No Brasil a transnacionalidade dos Direitos Humanos começou a ganhar ênfase


na Ditadura Militar com os Movimentos a favor da Anistia, principalmente a partir do
final da década de 70. A conjuntura que se abre começa com a classe média, cujos filhos
agora não são mais imunes ao terror da repressão, o movimento iniciado por "mães,
esposas e irmãs" mais tarde conta com a participação da Ordem dos Advogados do
Brasil (OAB), a Associação Brasileira de Imprensa (ABI), a Sociedade Brasileira para o
Progresso e a Ciência (SBPC), entre outros. O caráter internacionalista é atribuído à luta
"pelo fim da repressão em todos os países" (Greco, p.92).

Porém foi com Manifesto da Mulher Brasileira pelo Movimento Feminista pela
Anistia (MFPA), primeiro em São Paulo e depois com uma irradiação para todo o
Brasil e o mundo através dos Comitês Brasileiros de Anistia, que começou-se
fortemente com as movimentações contra a situação repressiva do Estado, com a busca
da memória dos desaparecidos, ou a defesa de familiares presos e exilados (Greco,
p.66-69).

As principais movimentações e estabelecimentos da luta do Estado Brasileiro


ocorreram a partir de 1975 com o MFPA e o reinício das greves estudantis. Em 1977-78
houve a definitiva retomada das manifestações da classe média e dos populares, um
verdadeiro reavivamento da sociedade civil, em vista de alguns estudiosos (Greco,
p.68), a partir desse momento o autoritarismo nacional percebe que necessita mudar de
tática através das pressões nacionais e internacionais que começam a assolar o país pela
sua violação aos direitos fundamentais dos indivíduos.
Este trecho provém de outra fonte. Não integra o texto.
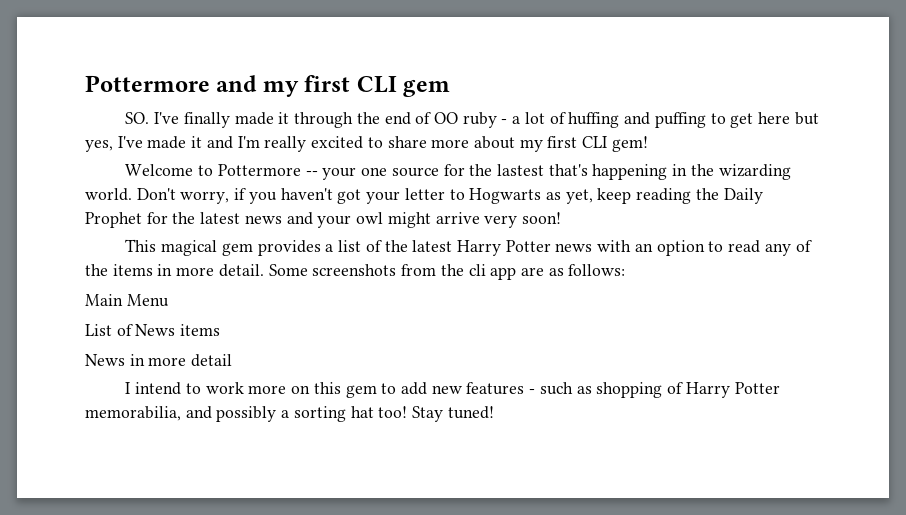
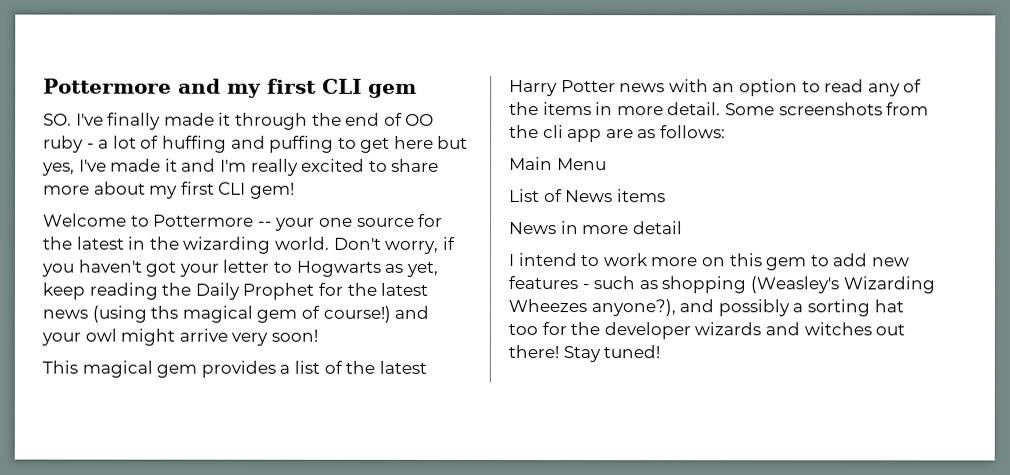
[496,164,668,180] lastest that's happening -> [75,236,125,250] latest
(282, 219) none -> [91,305,391,323] (using ths magical gem of course!)
[667,382,780,398] [85,406,181,421] of Harry Potter memorabilia, -> [749,276,935,294] [508,299,676,317] (Weasley's Wizarding Wheezes anyone?),
[378,406,408,418] too! -> [508,322,906,340] [508,345,559,359] too for the developer wizards and witches out there!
A luta familiar assume uma
pauta mais amplificada, visando atingir o regime no âmago.

Como vários países da América Latina se encontravam na mesma situação entre


os períodos de 1970 e 1980, regidos por Ditaduras Militares a solidariedade como
“framework” teve um papel essencial na ligação entre a advocacia internacional e as
ONGs na região. Os grupos começaram a tentar englobar tanto os direitos humanos
como a solidariedade para uma maior ligação entre os indivíduos além das fronteiras,
dando um significado para a luta dentro dos direitos humanos.

Em 1959 foi estabelecido a Comissão Interamericana de Direitos Humanos da


Organização dos Estados Americanos que entrou em efetivação apenas em 1979 pelas
necessidades que se alarmavam no continente. Assim, ela começou a ter um papel
concreto na reportagem dos direitos humanos, mas foi apenas em 1991 com os países já
todos democratizados que houve a “Declaração de Santiago” em que se chegou a um
consenso do comprometimento de seus membros na proteção dos direitos humanos e
na representação da democracia.

Apenas através das OIs, principalmente pelas ONGs que os governos começam
a se voltar aos Direitos Humanos em vista da pressão causada por elas e pelas redes
transnacionais que estas foram e são capazes de construir. Todavia, esta ligação para se
tornar estável irá depender dos governantes presentes no aparato estatal e do contexto
ao redor da política interna e externa do país no momento em que ocorrem as
violações.

É interessante ressaltar a decisão arriscada dos ativistas brasileiros em fazer a


denúncia de tortura coincidir com a visita do presidente Carter, em março de 1978,
especialmente para entender melhor a gradual descaracterização do movimento, pois
"local actors knew that the success of their denunciations depended on keeping radical claims for
social change separated from their human rights activism" 1 (Moyn, p.173), ou seja, o sucesso
de sua ação dependia de seu caráter despolitizado, evidenciando que a questão deixa
de ser política e passa a ser social (Greco, p.390-393), não mais antirregime, mas
pautada no direito à verdade e à memória, enquanto essenciais à cidadania.

Referências:

Sikkink, não lembro o nome do livro.

GRECO, Heloisa Amelia. Dimensões fundacionais da luta pela anistia. Tese


apresentada ao curso Pós Graduação das faculdades de Filosofia e Ciências Humanas
da Universidade Federal de Minas Gerais referente ao Doutorado em História. 2003.
Belo Horizonte.

MOYN, Samuel. The last utopia: human rights in history. The Belknap Press of
Harvard University Press: Cambridge, 2010.